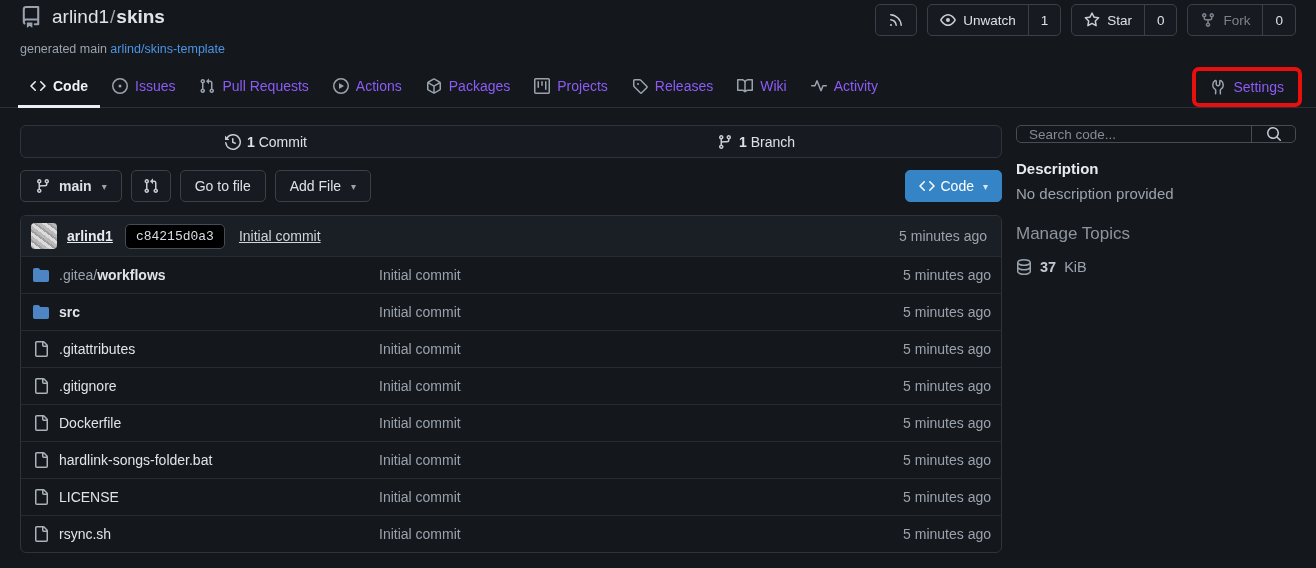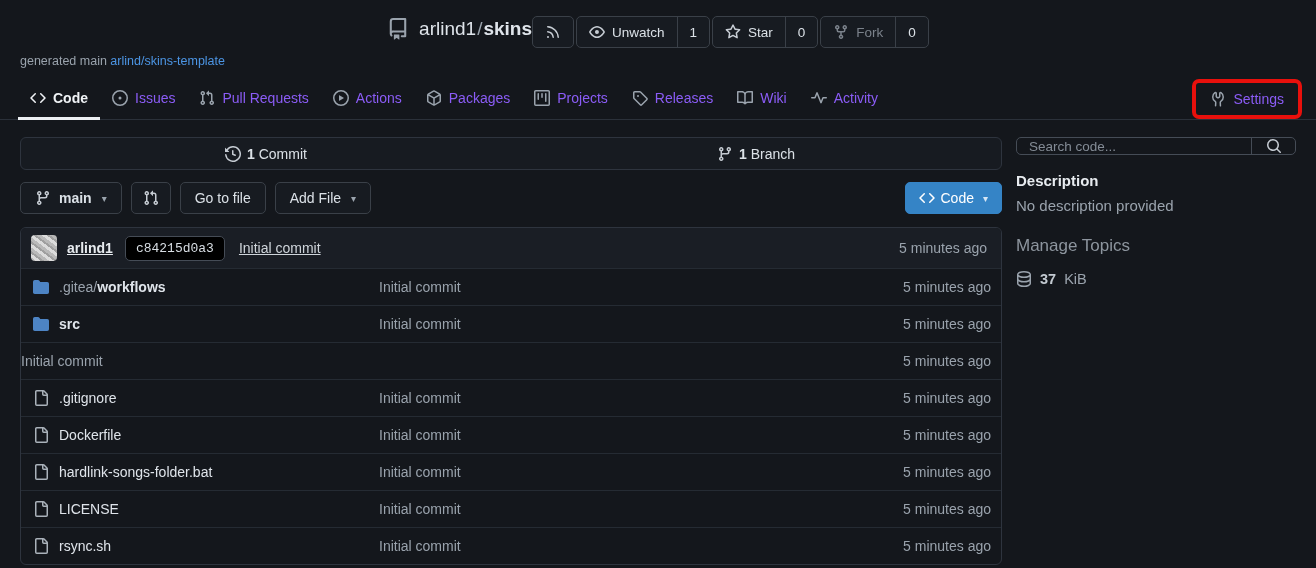--- a/index.html
+++ b/index.html
@@ -7,28 +7,28 @@
   body {
     background:#14171c;
     color:#d8dee4;
     font-family:"Liberation Sans","DejaVu Sans",sans-serif;
     font-size:14px;
   }
   .ic { display:inline-flex; align-items:center; justify-content:center; flex:none; }
   .ic svg { display:block; }
 
   
-  .header-row { display:flex; align-items:flex-start; justify-content:center; padding:16px 20px 0 20px; }
+  .header-row { display:flex; align-items:flex-start; justify-content:space-between; padding:4px 20px 0 20px; }
   .repo-title { display:flex; align-items:center; gap:10px; font-size:19px; color:#d8dee4; margin-top:2px; }
   .repo-title .ic { color:#9aa3ad; }
   .repo-title a { color:#dfe4ea; text-decoration:none; }
   .repo-title .sep { color:#9aa3ad; padding:0 1px; }
   .repo-title .repo-name { font-weight:700; }
 
-  .header-actions { display:flex; gap:2px; }
+  .header-actions { display:flex; gap:10px; }
   .hbtn { display:flex; align-items:stretch; background:#171b21; border:1px solid #3a4048; border-radius:5px; overflow:hidden; height:32px; cursor:pointer; }
   .hbtn .seg { display:flex; align-items:center; gap:7px; padding:0 12px; color:#dbe1e7; font-size:13.5px; }
   .hbtn .seg .ic { color:#c6ccd3; }
   .hbtn .cnt { border-left:1px solid #3a4048; padding:0 12px; display:flex; align-items:center; color:#dbe1e7; font-size:13.5px; }
   .hbtn.disabled .seg { color:#7b828b; }
   .hbtn.disabled .seg .ic { color:#7b828b; }
 
   .generated-from { padding:6px 20px 10px 20px; font-size:12.5px; color:#9aa3ad; }
   .generated-from a { color:#4c95e4; text-decoration:none; }
 
@@ -331,20 +331,28 @@
                 <svg width="16" height="16" viewBox="0 0 16 16" fill="currentColor" aria-hidden="true">
                   <path d="M1.75 1A1.75 1.75 0 0 0 0 2.75v10.5C0 14.216.784 15 1.75 15h12.5A1.75 1.75 0 0 0 16 13.25v-8.5A1.75 1.75 0 0 0 14.25 3H7.5a.25.25 0 0 1-.2-.1l-.9-1.2C6.07 1.26 5.55 1 5 1H1.75Z"></path>
                 </svg>
               </span>
               <a href="#"><span class="base">src</span></a>
             </div>
             <div class="fmsg"><a href="#" style="color:inherit;text-decoration:none;">Initial commit</a></div>
             <div class="ftime">5 minutes ago</div>
           </div>
           <div class="frow">
+            <div class="fname">
+              <span class="ic file">
+                <svg width="16" height="16" viewBox="0 0 16 16" fill="currentColor" aria-hidden="true">
+                  <path d="M2 1.75C2 .784 2.784 0 3.75 0h6.586c.464 0 .909.184 1.237.513l2.914 2.914c.329.328.513.773.513 1.237v9.586A1.75 1.75 0 0 1 13.25 16h-9.5A1.75 1.75 0 0 1 2 14.25Zm1.75-.25a.25.25 0 0 0-.25.25v12.5c0 .138.112.25.25.25h9.5a.25.25 0 0 0 .25-.25V6h-2.75A1.75 1.75 0 0 1 9 4.25V1.5Zm6.75.062V4.25c0 .138.112.25.25.25h2.688l-.011-.013-2.914-2.914-.013-.011Z"></path>
+                </svg>
+              </span>
+              <a href="#"><span class="plain">.gitattributes</span></a>
+            </div>
             <div class="fmsg"><a href="#" style="color:inherit;text-decoration:none;">Initial commit</a></div>
             <div class="ftime">5 minutes ago</div>
           </div>
           <div class="frow">
             <div class="fname">
               <span class="ic file">
                 <svg width="16" height="16" viewBox="0 0 16 16" fill="currentColor" aria-hidden="true">
                   <path d="M2 1.75C2 .784 2.784 0 3.75 0h6.586c.464 0 .909.184 1.237.513l2.914 2.914c.329.328.513.773.513 1.237v9.586A1.75 1.75 0 0 1 13.25 16h-9.5A1.75 1.75 0 0 1 2 14.25Zm1.75-.25a.25.25 0 0 0-.25.25v12.5c0 .138.112.25.25.25h9.5a.25.25 0 0 0 .25-.25V6h-2.75A1.75 1.75 0 0 1 9 4.25V1.5Zm6.75.062V4.25c0 .138.112.25.25.25h2.688l-.011-.013-2.914-2.914-.013-.011Z"></path>
                 </svg>
               </span>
========================================================================
* _Try it_:
Go through the lines above. Select every one that has the string "start".

* _Result of the task_:
-  .header-row { display:flex; align-items:flex-start; justify-content:center; padding:16px 20px 0 20px; }
+  .header-row { display:flex; align-items:flex-start; justify-content:space-between; padding:4px 20px 0 20px; }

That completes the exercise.